Further, this anomaly can be resolved with the MMQR approach created and developed by Machado and Silva (2019). MMQR has the particularity of considering the effect of the conditional heterogeneous variance of the factors that lead to the explained variable (Alhassan et al., 2020). That is, this approach allows capturing the individual effects of the panel members; it allows estimating models with endogenous variables (Koengkan & Fuinhas, 2021). Additionally, PQR allows calculating the coefficients of the regressor variables that affect the entire conditional distribution of the dependent variable (Machado & Silva, 2019). Consequently, MMQR is a method that is fully adapted to this study. Further, the MMQR model can be defined according to the following function: (2) $$Y_{it}={\alpha }_i+X_{it}^{\prime }\beta +({\delta }_i+Z_{it}^{\prime }\gamma )U_{it}$$(2)

where, $\left[\left(Y_{it}, {X^{\prime }}_{it}\right)\prime \right],$ with a probability, $P\left[{\delta }_i+Z_{it}^{\prime }\gamma >0\right]=1,$ considering the individuals in panel $n,$ $i=1, 2, 3,\dots , n,$ on the time periods examined. The individual $i$ fixed effects is determined by the parameter $\left(a_i,{\delta }_i\right),=1,\dots ,n.$ Z denotes a k-vector of known modules of $X$ with elements $l$ that is determined by: (2) $$Z_l=Z_l\left(X\right),\mathrm{ }l=1,\dots ,k$$(2)

$X_{it}$ and $U_{it}$ are similarly distributed across individuals $i$ and time-period $t.$ $U_{it}$ is statistically independent of $X_{it}$ to satisfy the moment condition of Machado and Silva (2019).

Subsequently, in order to compare the MMQR results, linear complementary estimates are made, called fully modified ordinary least squares (FMOLS), the dynamic ordinary least squares (DOLS), and the fixed effects ordinary least squares OLS (FE-OLS). Finally, Dumitrescu and Hurlin Granger non-causality in the heterogeneous panel is applied to examine the causal relationship between the model variables, which is usable with the presence of CD.

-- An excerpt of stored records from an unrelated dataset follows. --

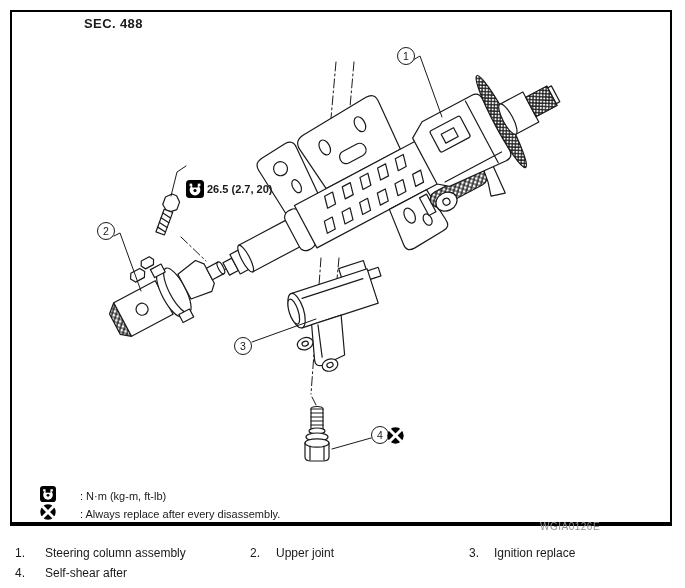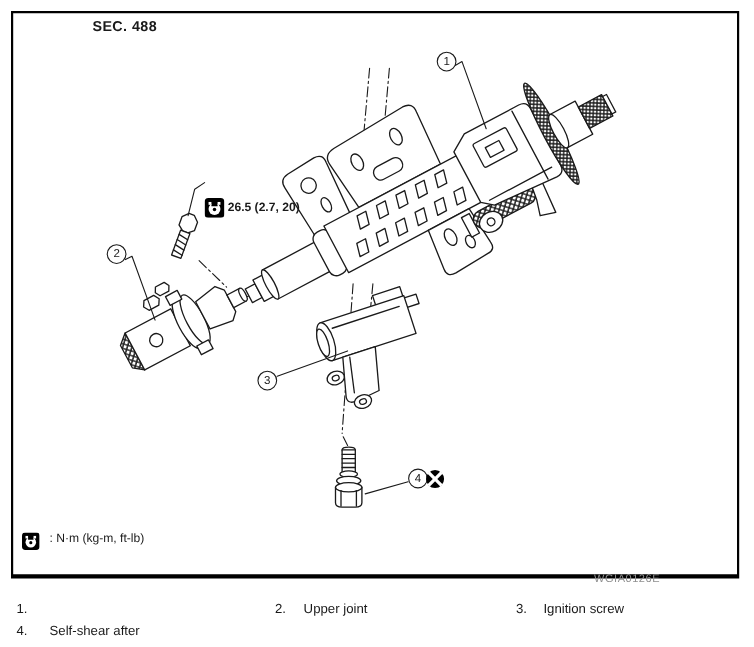": N·m (kg-m, ft-lb)" .legend-row { align-items: flex-start -> flex-end; gap: 9px -> 24px; margin-left: none -> 20px }
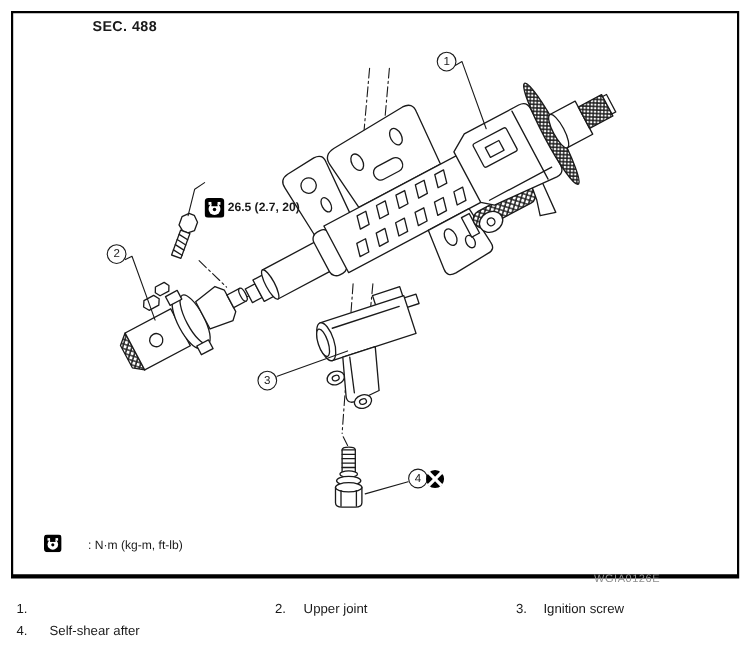": Always replace after every" div.legend-row { html: none -> <div> <svg> <circle></circle> <line></line> <line></line> </svg> <span>: Always replace after every disassembly.</span> </div> }
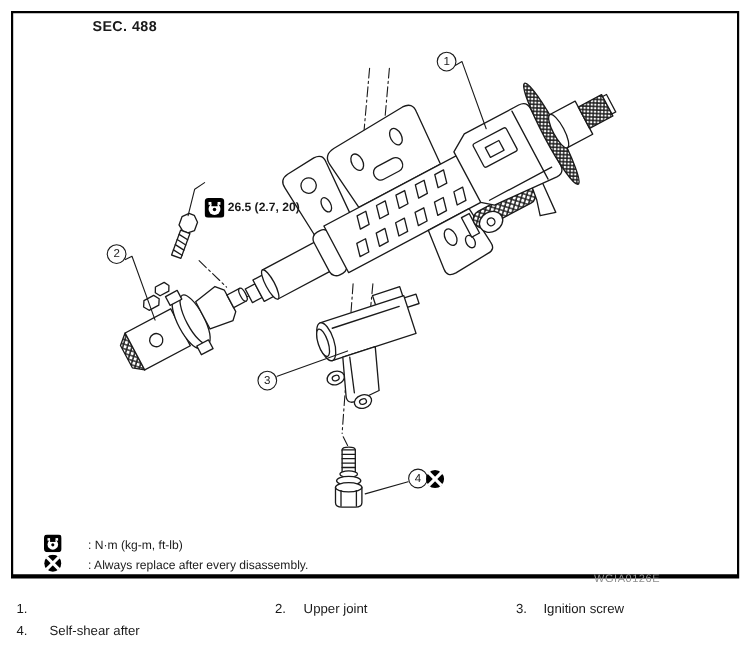"Steering column assembly" span.cap-label { html: none -> <span>Steering column assembly</span> }
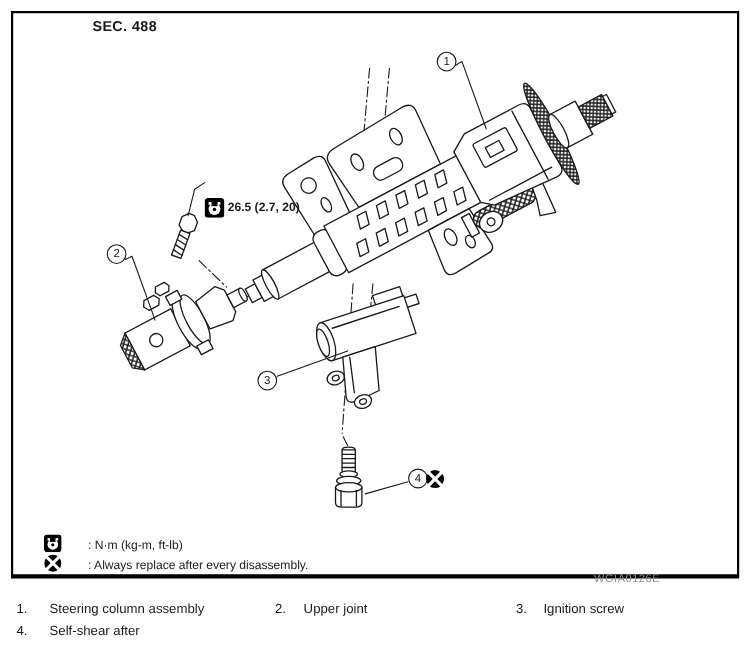"Ignition screw" span.cap-label { text: screw -> replace }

4. Empirical results and discussion

In order to achieve the objective of the investigation, the possible presence of multicollinearity problems in the data panel must first be verified through the VIF test. The results in Table 3 indicate the statistic VIFs below the generally accepted benchmark of ten.

Table 3. VIF Statistic.

Variable	VIF	Tolerance
CAF	2.512	0.398
LAF	1.562	0.640
EEF	1.795	0.557
REN	2.948	0.339
TEC	1.457	0.686
FFR	1.863	0.537
IND	1.394	0.717
GIN	1.579	0.633

Source: Authors own estimations.

Second, after verifying the absence of multicollinearity problems, the presence of CD should be tested in the data panel. The CD test verifies the null hypothesis of independence of the data, so the p-values of the test allow accepting the null hypothesis of CD among the study variables. Third, after examining the presence of DC in the data panel, unit root tests are used to examine the stationarity of the model series. The second generation tests used are CIPS (Pesaran, 2007) and Herwartz and Siedenburg (2008), which control DC issues in the data panel. The outcomes of the Pesaran (2015) CD test are presented in Table 4. Consequently, the variables become stationary when obtaining their first difference; their order of integration is I (1).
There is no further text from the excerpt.